Stocks have repeatedly suffered as a result of uncertainty surrounding U.S. budget negotiations, but equities rallied on December 17 as investors scrutinized communications for signs of progress.
The S&P 500 Index, which is considered a benchmark index for equities, was trading 1.2 percent higher at 1,430.45 at 4 p.m. in New York.
CNNMoney reports that these assets moved up in value as investors responded favorably to signals that U.S. lawmakers are making headway in their negotiations. According to a source that spoke with CNN, House Speaker John Boehner has stated that he is open to extending the ceiling on the national debt for one year in order to lower the budget deficit.
The White House did not respond enthusiastically to this news, but said that the offer represented "progress." However, Helen Fessenden, an analyst at political risk research firm Eurasia Group, offered a far rosier interpretation of the move, the media outlet reports.
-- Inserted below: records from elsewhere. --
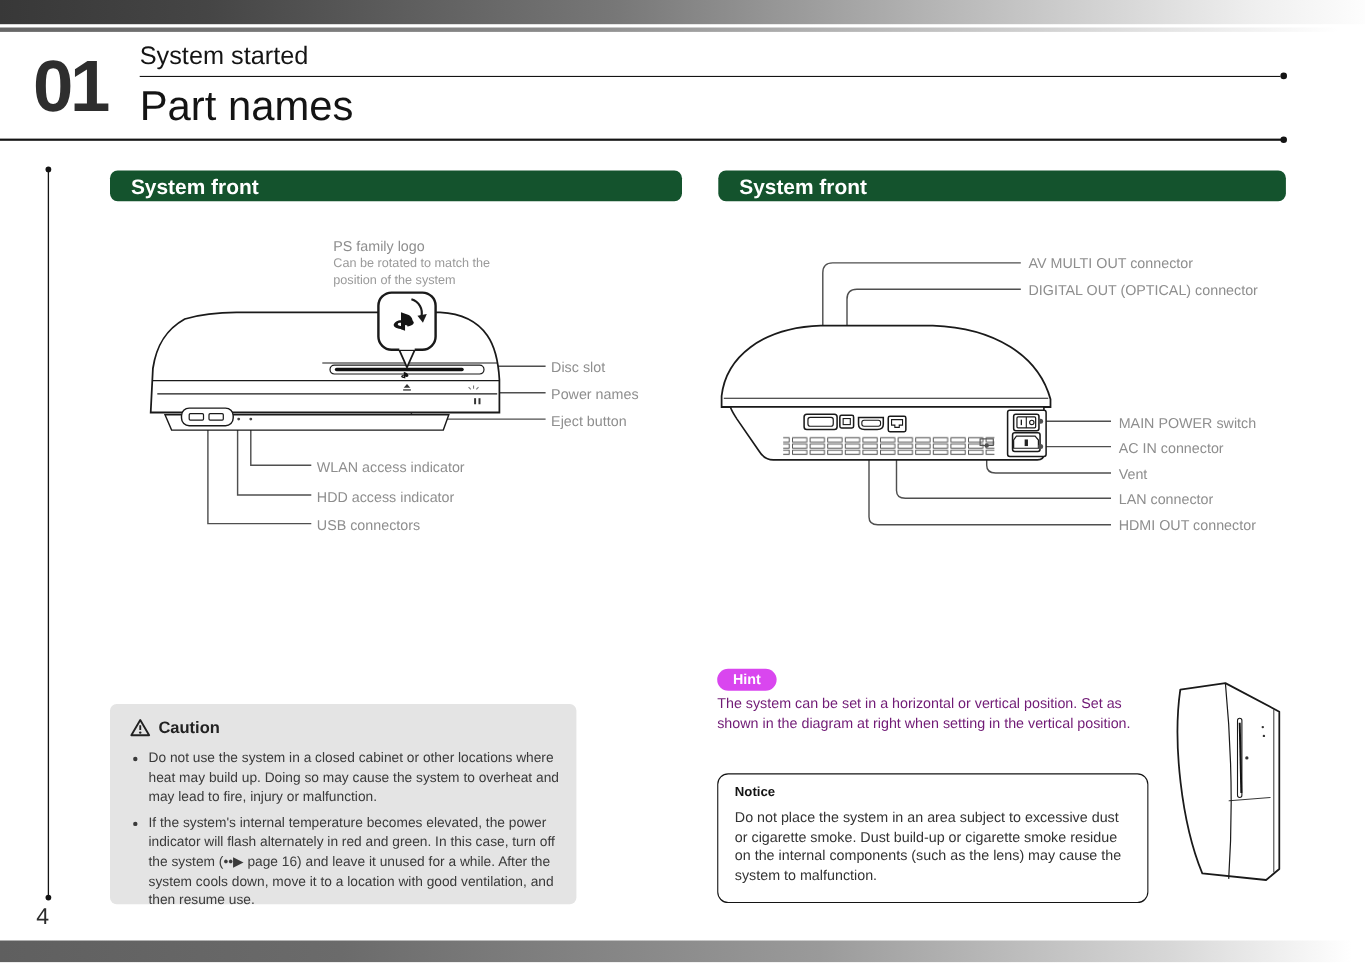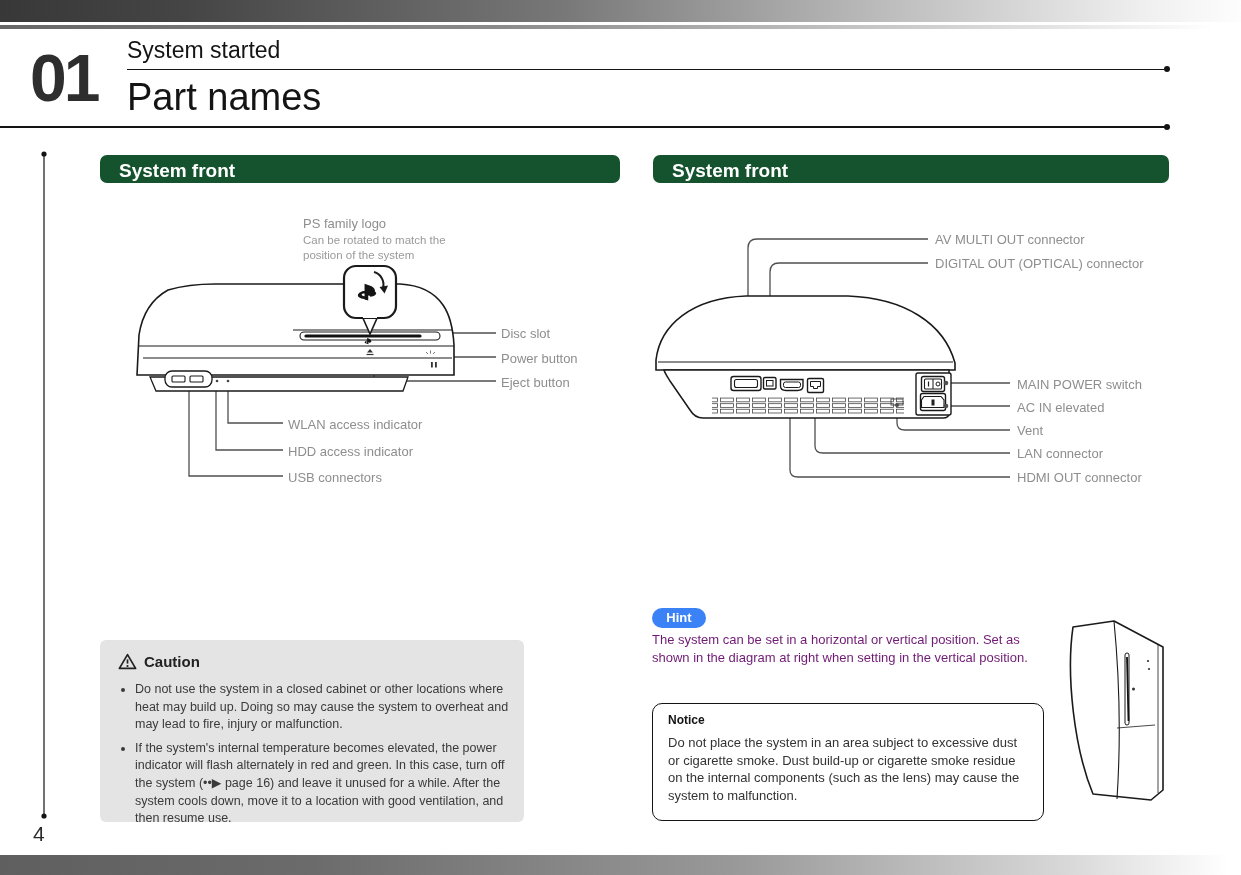"Power button" div.abs { text: button -> names }
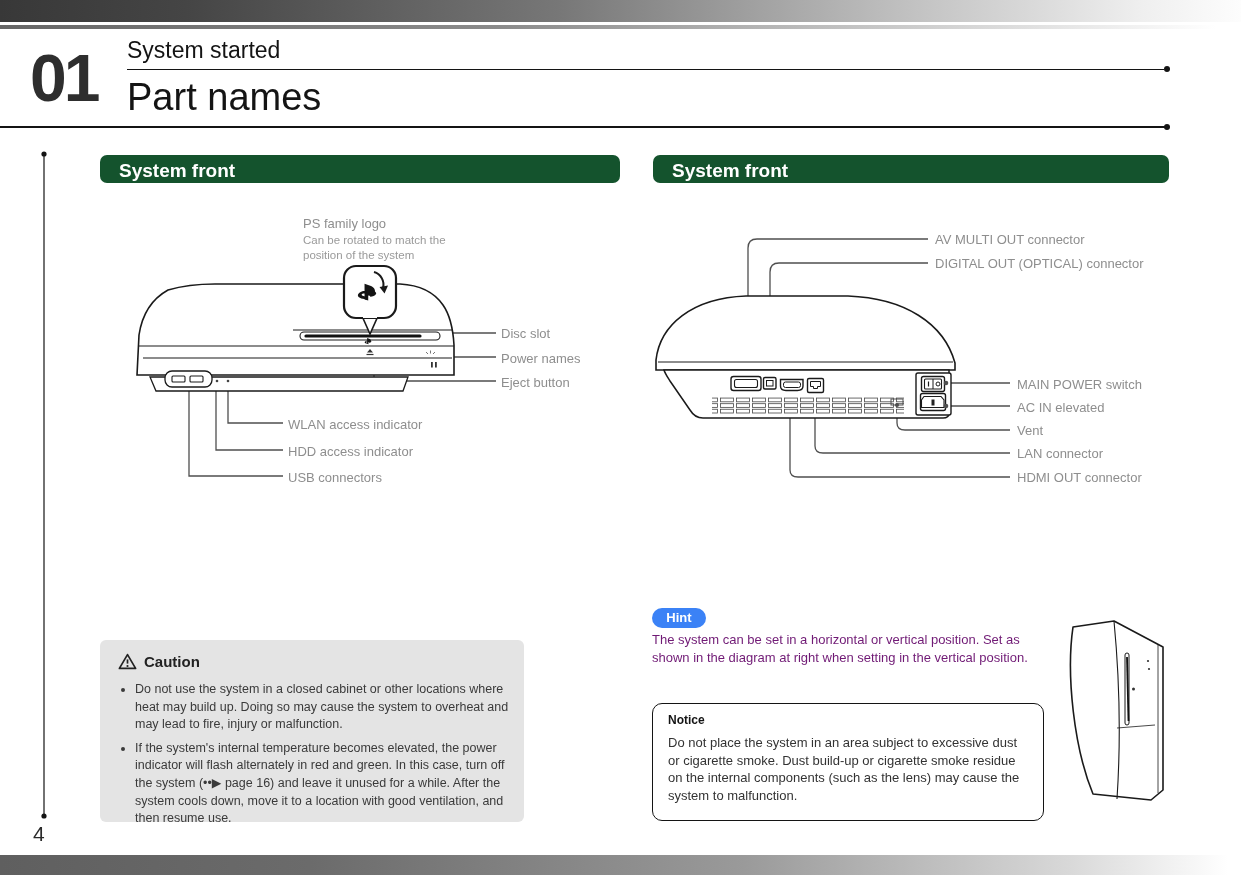"AC IN elevated" div.abs { text: elevated -> connector }
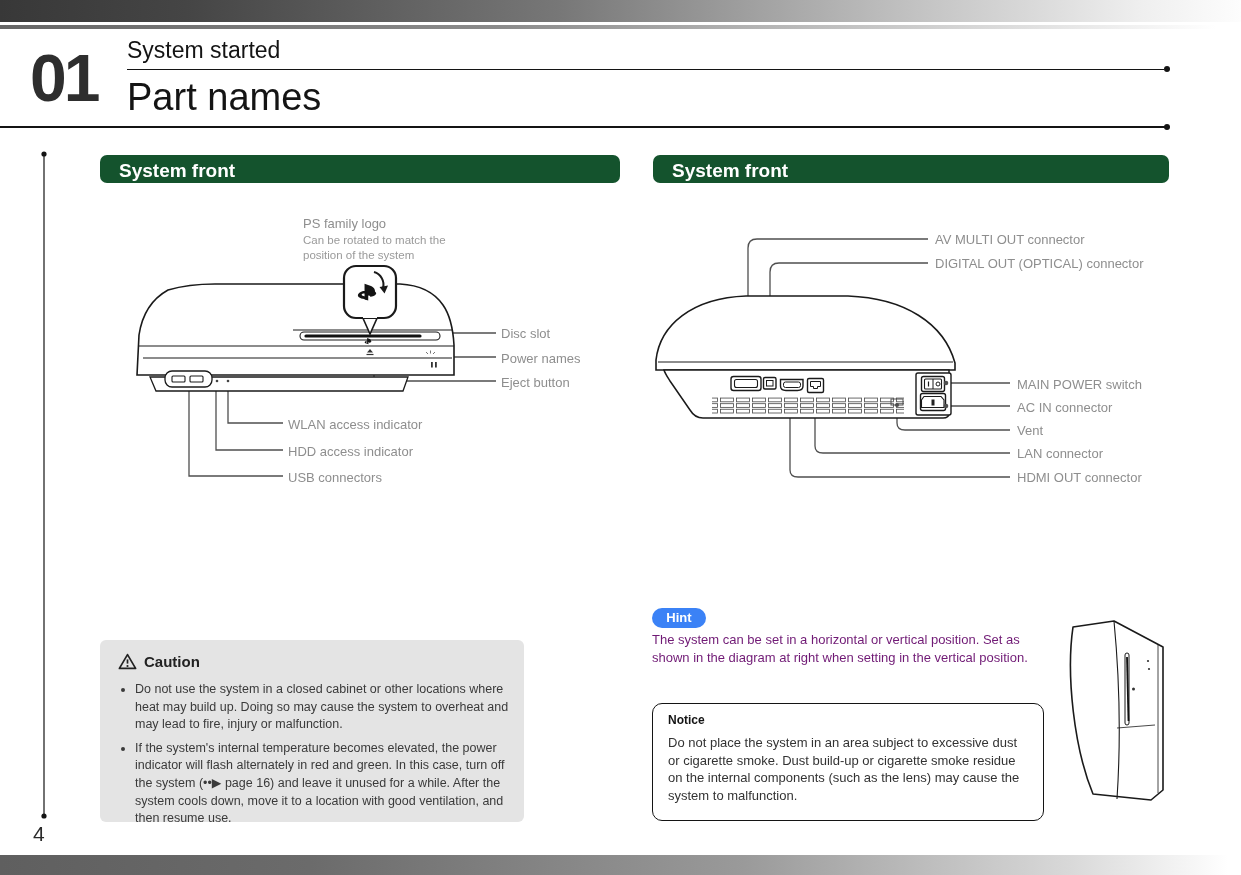"Hint" .hint-badge { background: #3b82f6 -> #d946ef }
Fessenden stated that Boehner's offer "fundamentally" changes the fiscal cliff discussions, and said that "it not only means that a series of interlocking trade-offs can be considered in pursuit of a deal but it also signals that the Speaker ultimately believes a deal can be reached."
Impact of Negotiations
Bloomberg reports that the political uncertainty caused by the federal budget negotiations has caused the blue-chip S&P 500 to fall 0.7 percent so far in the final quarter of 2012, which represents the second-poorest performance of any of the 24 indices representing developed markets.
The group of stocks is currently trading at 14.6 times reported earnings, compared to the ratio of 16.4 since 1954. These lower values for the S&P 500 come even after the group of stocks has risen 14 percent in 2012.
Boehner and President Barack Obama have provided differing solutions on how to resolve the budget concerns and avoid going over the fiscal cliff. If lawmakers are unable to resolve their budgeting differences, it will result in more than $600 billion in higher taxes and cuts to budget spending being automatically put into effect starting on January 1, 2013.
CNNMoney reports that many investors are worried that lawmakers will fail to resolve their differences until they are almost out of time.
"They're going to come up with a solution closer to the end of the year," Bernard Kavanagh, vice president of portfolio management for St. Louis-based broker Stifel Nicolaus, told the news source. "It's political suicide if they don't."
On a lighter note, Kavanagh predicted that equities are in store for a rally in 2013 as they are currently being traded at valuations that make them appealing to investors. He stated that "we're pretty bullish going into next year."
One area that lawmakers had repeatedly become stuck on was raising taxes on high wage earners. Currently, individuals making more than $200,000 per year and families making more than $450,000 per year are eligible for tax credits. This policy has generated substantial visibility, and President Barack Obama has repeatedly called for its repeal.
He even pointed to his reelection as validation that the majority of Americans believe that these "tax cuts for the rich" should be repealed. Boehner had continually refused to consider repealing these tax breaks, but said in the last few weeks that he is now open to eliminating these tax credits. This concession could open the door for lawmakers to make the agreements needed to avoid the fiscal cliff.